The survey conducted through online questionnaires and interviews in Karachi, Islamabad, Lahore, Peshawar and Quetta collated responses from women in the workforce, across professions and industries, to gauge experiences of sexual harassment and whether workplaces have anti-sexual harassment policies in place.
Nonetheless, when it comes to formal reporting mechanisms, testimonies from women suggest most lack faith in the process — only 17pc of those who experienced harassment approached their organisation’s internal inquiry committees.

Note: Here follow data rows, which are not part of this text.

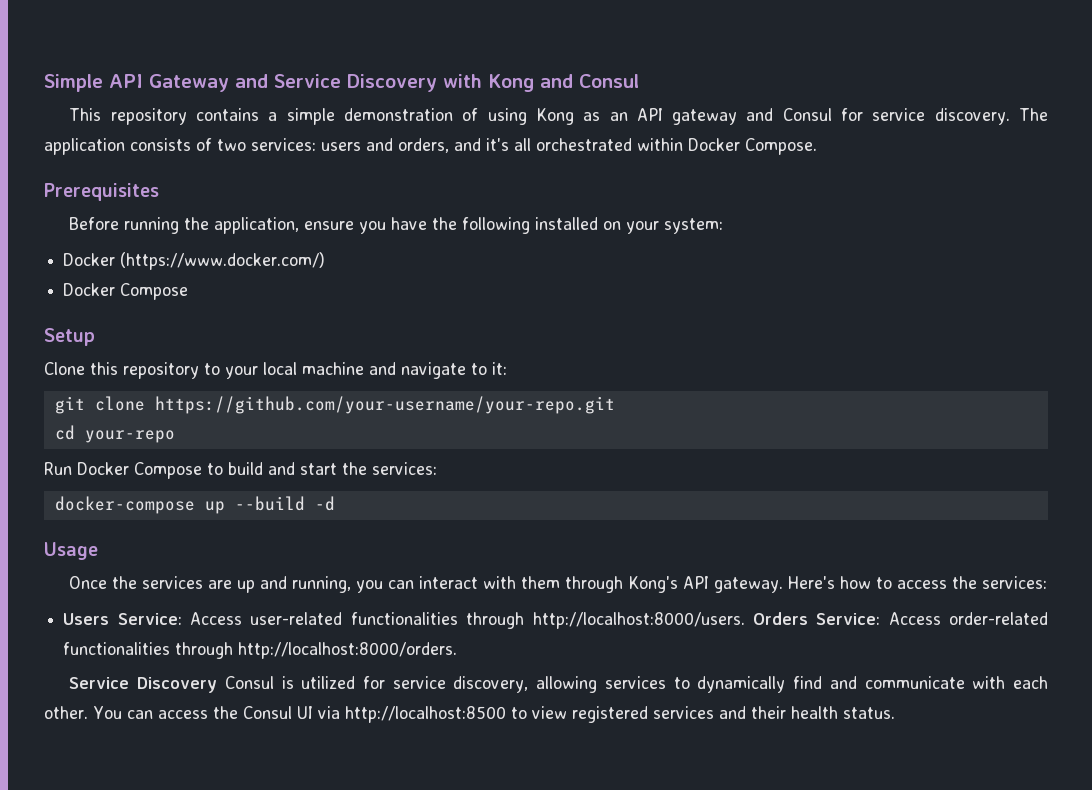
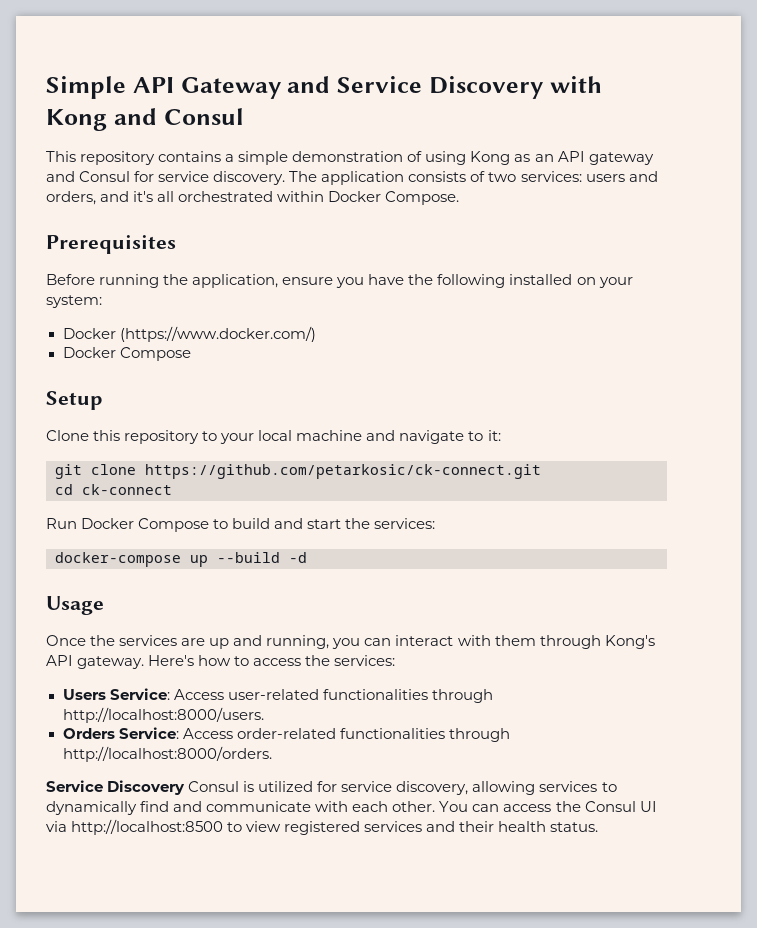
- git clone https://github.com/your-username/your-repo.git
+ git clone https://github.com/petarkosic/ck-connect.git
- cd your-repo
+ cd ck-connect
- Users Service: Access user-related functionalities through http://localhost:8000/users. Orders Service: Access order-related functionalities through http://localhost:8000/orders.
+ Users Service: Access user-related functionalities through http://localhost:8000/users.
+ Orders Service: Access order-related functionalities through http://localhost:8000/orders.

Despite 59pc reporting that their managements do take harassment seriously, most women expressed worry that managers wouldn’t sanction harassers and their work situations would not improve. Most women felt they would not be believed during investigations or when perpetrators had support in high places.
A surgeon’s proposition
Women in medicine shared stories of a toxic culture of misogyny. Some as students endured catcalling, comments about their body size (“they would rate us on a scale of one to ten,” said one) and gossip about their reputation.

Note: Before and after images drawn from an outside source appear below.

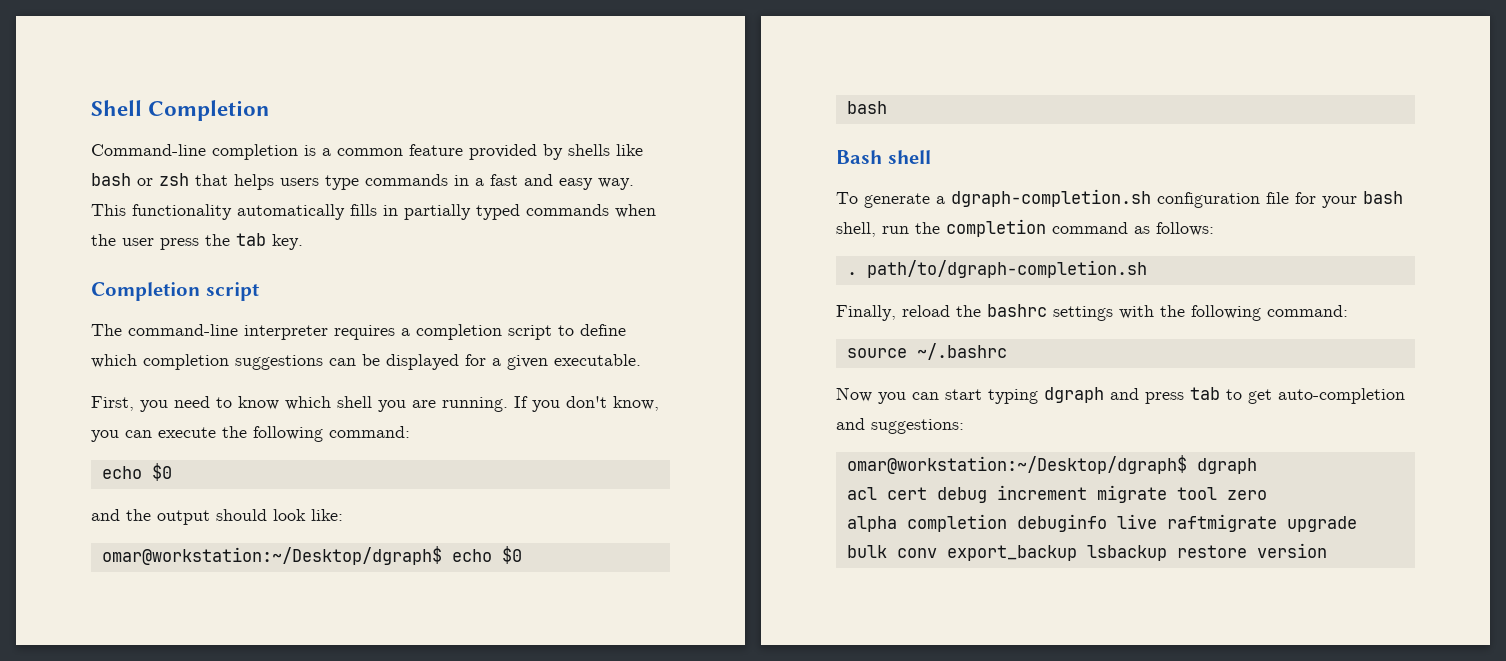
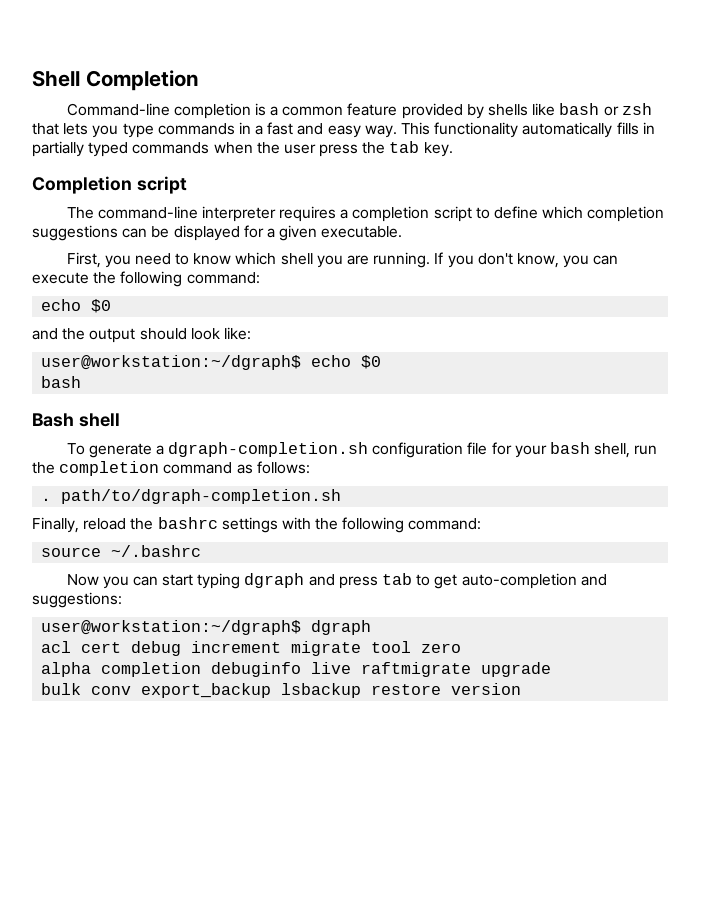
- Command-line completion is a common feature provided by shells like bash or zsh that helps users type commands in a fast and easy way.
+ Command-line completion is a common feature provided by shells like bash or zsh that lets you type commands in a fast and easy way.
- omar@workstation:~/Desktop/dgraph$ echo $0
+ user@workstation:~/dgraph$ echo $0
- omar@workstation:~/Desktop/dgraph$ dgraph
+ user@workstation:~/dgraph$ dgraph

Some doctors said promotions were denied on the pretext that they were ‘less experienced’, not ‘as committed’ as male colleagues or because they didn’t succumb to sexual demands. Those who call out workplace misconduct are routinely portrayed as hysterical and malicious liars or whiners.
One former medical student of a university hospital said her professor, a well-known orthopaedic surgeon, often paid her unwanted attention. Once, he propositioned her while she was operating on a patient under his supervision. “He stood so close to me, shoulder-to-shoulder in the operating room. He told me I’d have to come back to him if I cut my finger while operating. No one knows when you wear [surgical] masks what a doctor is whispering to you,” she said.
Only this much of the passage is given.